Im Unternehmen ist das nicht anders. Gilt der ältere Arbeitnehmer als überholt, die junge Frau als unerfahren und der Migrant als nicht ganz ernst zu nehmender Exot, wird sich dieses Team sehr schwer tun, Problemlösungen zu finden, die auf Dauer tragfähig sind und zum Erfolg führen können. Daher sind Chefqualitäten gefragt, die die Unterschiede der Mitarbeiter nicht nur tolerieren, sondern sie auch nutzen. „Diversity Management wird immer wichtiger, da unsere Gesellschaft immer vielschichtiger wird, weil alte Rollenbilder nicht mehr tragen“, so Katharina Lichtmannegger, Leiterin des Hernstein Management Instituts. „Derzeit wird Diversity meist mit dem Alter und dem Geschlecht in Zusammenhang gebracht, also bei der Personalsuche ein adäquater Mix von Jung und Alt, Mann und Frau angestrebt, oder bei Diskussionen versucht, möglichst verschiedene Sichtweisen einzubeziehen“.

 

Den anderen Blick nutzen

Der aktuelle Report des Hernstein-Instituts, „Diversity Management in Unternehmen“, der von der OGM (Österreichische Gesellschaft für Marketing) durchgeführt wurde, zeigt das deutliche Interesse der befragten Führungskräfte aus Österreich, Deutschland und der Schweiz zum Thema. Die rund 300 Manager, Geschäftsführer, Projekt- und Abteilungsleiter sehen das Potenzial des Diversity Managements recht ähnlich – mit einigen Abweichungen. So stehen die Themen Alter (mit 64 Prozent gewählt), Geschlecht (rund 58 Prozent) und ethnische Zugehörigkeit (40 Prozent) als wichtigste Diversity-Themen fest, wobei in Österreich die ethnische Zugehörigkeit mit nur 30 Prozent Relevanz zeigt, dass hier sowohl die Gesellschaft noch weniger durchmischt ist, „wobei sicher auch eine Rolle spielt, dass wir hier mehr KMU haben als in den beiden anderen Ländern. Und es ist ja so, dass die Bewusstheit für Diversity mit der Größe des Unternehmens steigt“, erklärt Lichtmannegger. Weitere Themen sind Religion (Zustimmung: 29 Prozent), sexuelle Zugehörigkeit (24 Prozent) sowie Behinderung und andere Unterschiedlichkeiten (zehn Prozent).

 

Strategien für die richtige Mischung

Konkrete Strategien dazu, wie Diversity in den Unternehmen gelebt werden soll, gibt es noch recht wenige.

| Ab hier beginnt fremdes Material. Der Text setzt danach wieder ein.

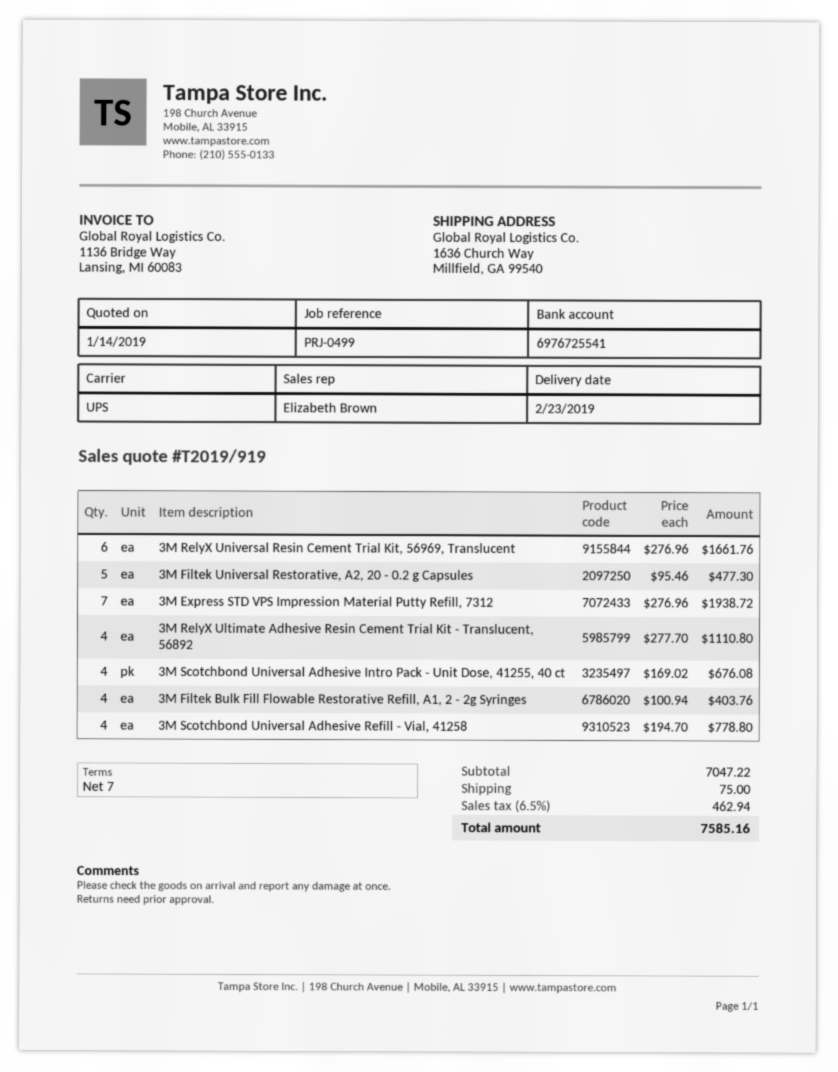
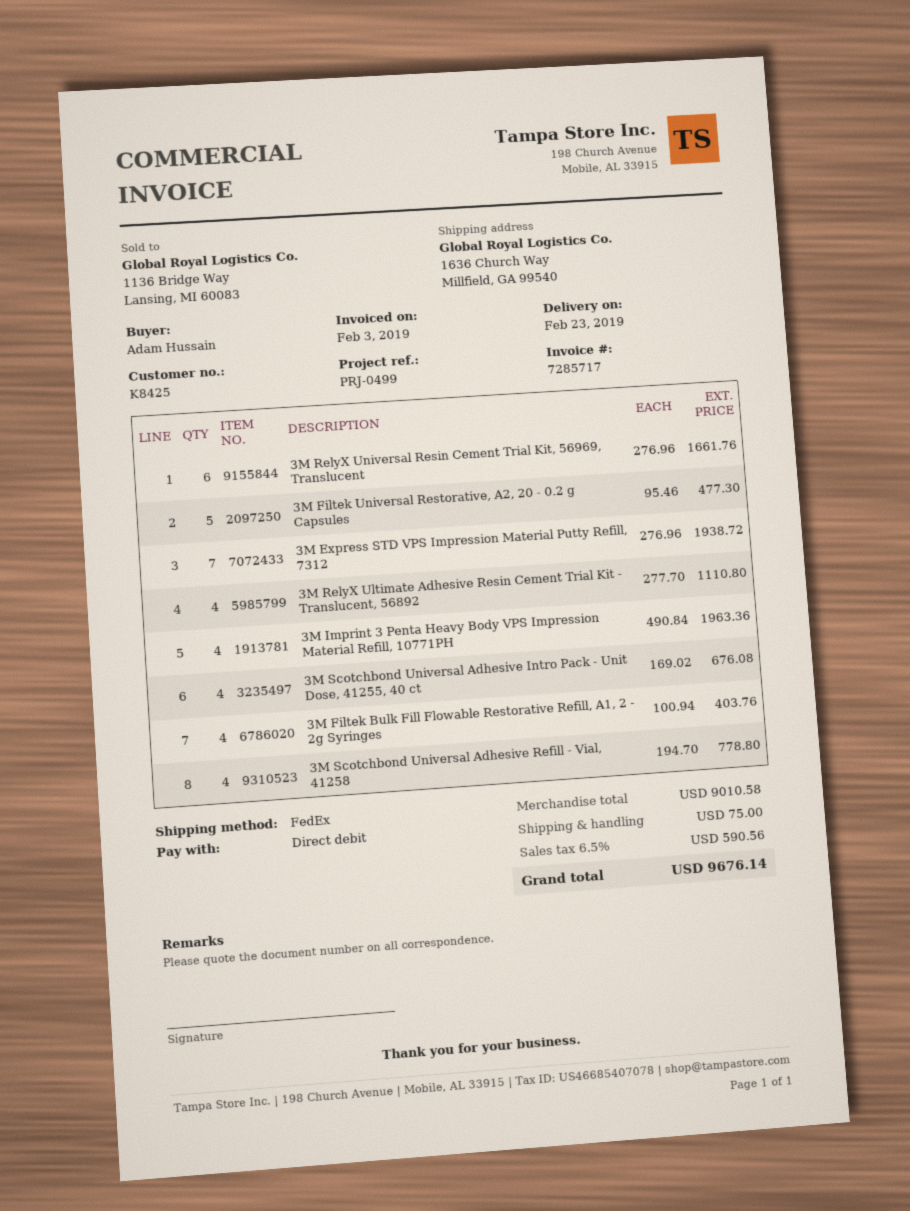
shipping method: UPS -> FedEx
3M Imprint 3 Penta Heavy Body VPS Impression Material Refill, 10771PH: none -> 4 x 490.84 = 1963.36
subtotal: 7047.22 -> 9010.58
tax: 6.5% = 462.94 -> 6.5% = 590.56
total: 7585.16 -> 9676.14

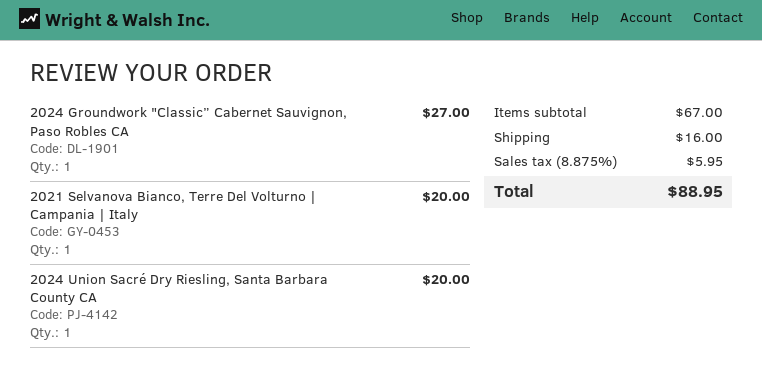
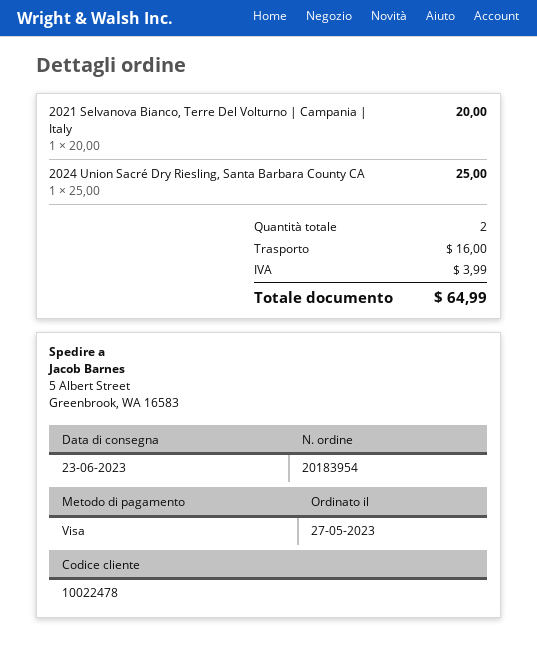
2024 Groundwork "Classic” Cabernet Sauvignon, Paso Robles CA: 1 for 27.00 -> none
2024 Union Sacré Dry Riesling, Santa Barbara County CA: 1 for 20.00 -> 1 for 25.00
tax: 5.95 -> 3.99
total: 88.95 -> 64.99

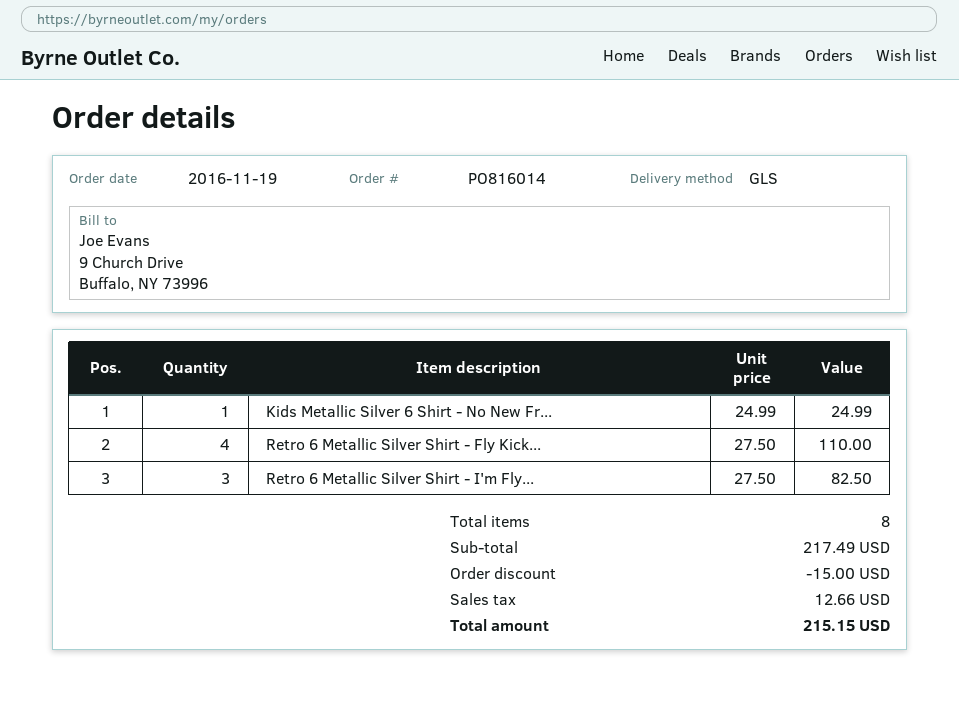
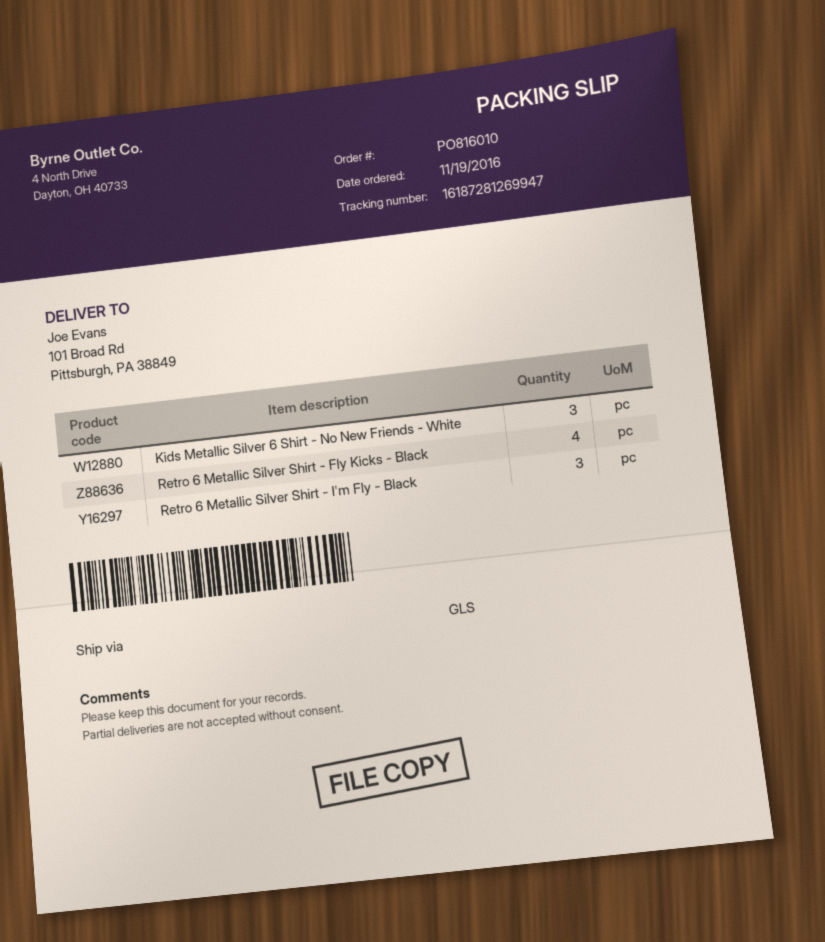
order number: PO816014 -> PO816010
Kids Metallic Silver 6 Shirt - No New Fr...: 1 -> 3

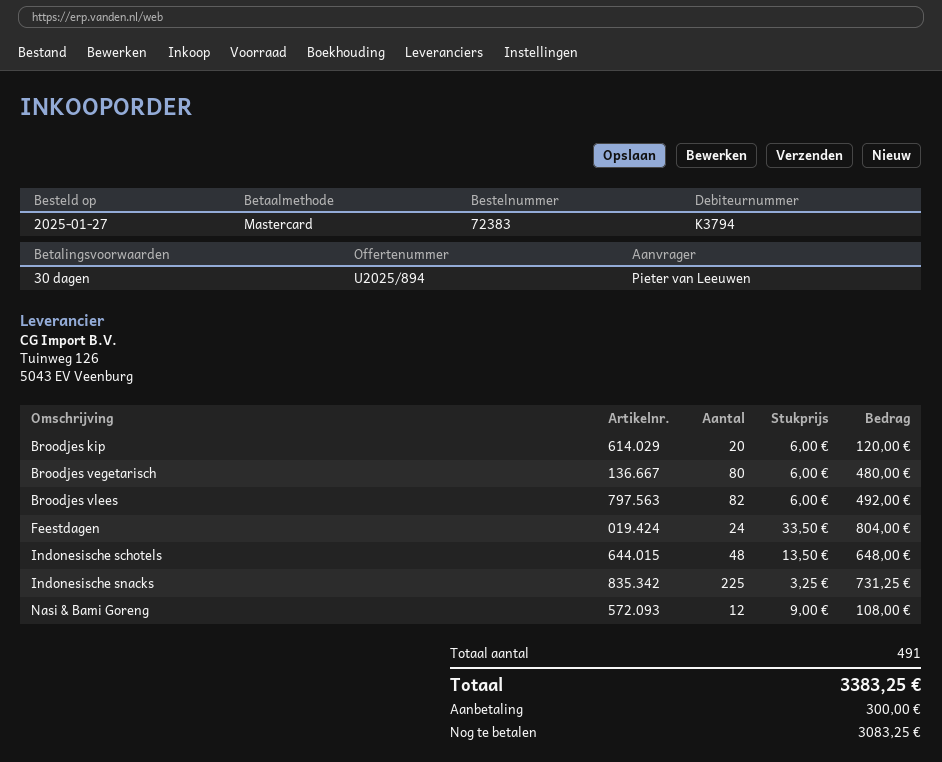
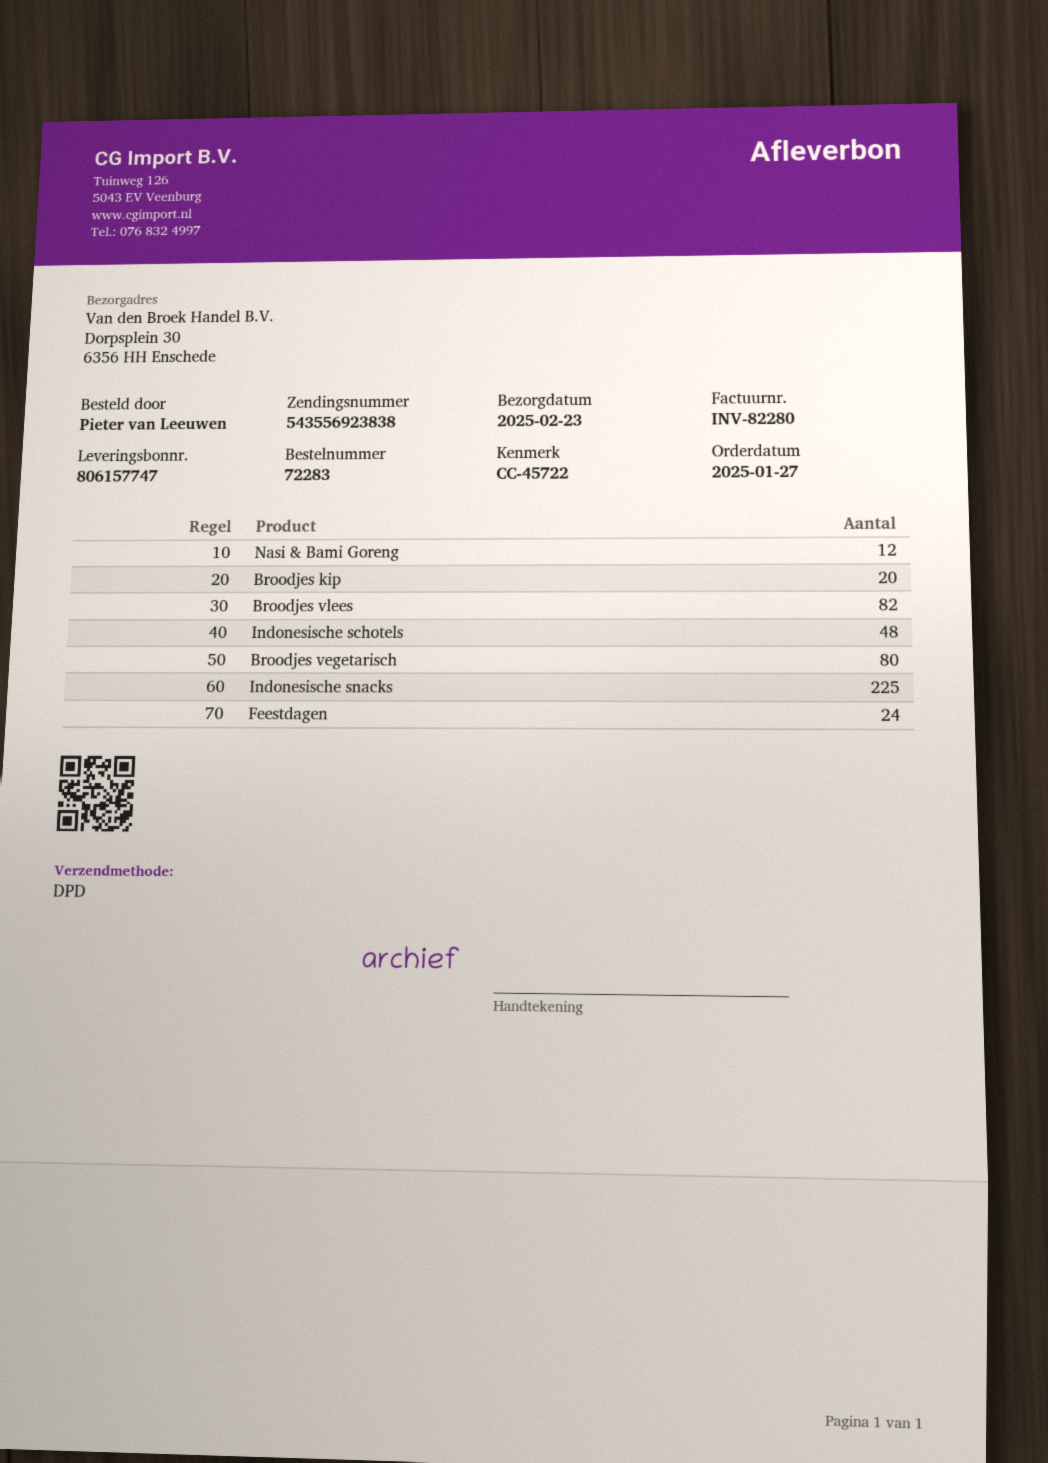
order number: 72383 -> 72283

In Österreich gaben nur 19 Prozent der Befragten an, eine solche zu befolgen (Deutschland: 29 Prozent, Schweiz: 18 Prozent). Für die Führungskräfte selbst wird es aber immer mehr zum Thema. So setzen sich in Österreich 29 Prozent der Befragten damit auseinander, in Deutschland 35, und in der Schweiz 27 Prozent. Doch wie sollte so eine Strategie überhaupt aussehen? Lichtmannegger meint dazu, dass „es darum geht, unterschiedliche Sichtweisen nicht nur zu tolerieren, sondern von ihnen zu profitieren“. Es genügt also nicht, dass Mitarbeiter mit unterschiedlichem Background, Alter oder Geschlecht ihre Meinung sagen und der Chef dann jene auswählt, die ihm am besten gefällt. „Man muss den Widersprüchen nachgehen, nachfragen, warum diese Menschen zu ihrer Meinung kommen, fragen: ,Warum denkst du so?‘“, erklärt Lichtmannegger. Klassischerweise könnten dann die Positionen eines Verkäufers dargelegt werden, der seine Sichtweise einbringt, die des Mitarbeiters, der das Problem von einer anderen Seite wahrnimmt, und Ähnliches. Oder eben die Wahrnehmung einer jungen Frau, eines erfahrenen Mannes, eines Menschen mit Handicap oder aus einem anderen Kulturkreis. „Unterschiedliche Sichtweisen und Herangehensweisen bergen ein extrem großes Potenzial, um gemeinsam ein Problem angehen zu können, weil unterschiedliche Sichtweisen auch unterschiedliche Lösungsmöglichkeiten beinhalten, die kombiniert und potenziert werden können.“ Das Gleiche gilt auch für die Entwicklung neuer Ideen, erfolgreicher Konzepte oder struktureller Umgestaltungen.

 

Konfliktfähigkeit und Selbstreflexion

Um Vielfalt zum unternehmerischen Erfolg nutzen zu können, wird den Führungskräften natürlich einiges an Können abverlangt. Rund 55 Prozent der Befragten sehen die Fähigkeit, andere Meinungen und Sichtweisen zu akzeptieren und mit Widersprüchen umzugehen, als wichtigste Kompetenz (siehe Grafik). Kommunikative Skills und Konfliktfähigkeit werden ebenfalls als sehr bedeutend angesehen, die Fähigkeit zur Selbstreflexion und fundiertes Wissen über das Thema Diversity ist besonders bei den Deutschen ebenfalls hoch im Kurs. Lichtmannegger: „Konfliktfähig zu sein, auf sachlicher Ebene streng zu diskutieren und sich persönlich trotzdem mit Achtung zu begegnen, sind Fähigkeiten, die vielen nicht in die Wiege gelegt wurden. Die Beschäftigung mit Diversity kann durchaus dazu führen, nicht nur unternehmerischen Erfolg, sondern auch persönliche Weiterentwicklung zu erleben.“

Erfolg der Vielfalt

Der Hernstein Management Report beleuchtet das „Spannungsfeld Führung“ aus unterschiedlichen Blickwinkeln. Diesmal geht es darum, wie die unterschiedliche Sicht auf die Welt und die diversen Strategien, damit umzugehen, als „Diversity Management“ für den Unternehmenserfolg genutzt werden können. Österreichs Führungskräfte zeigen sich zunehmend interessiert und haben hier noch viele Möglichkeiten, brachliegende Ressourcen zu nutzen.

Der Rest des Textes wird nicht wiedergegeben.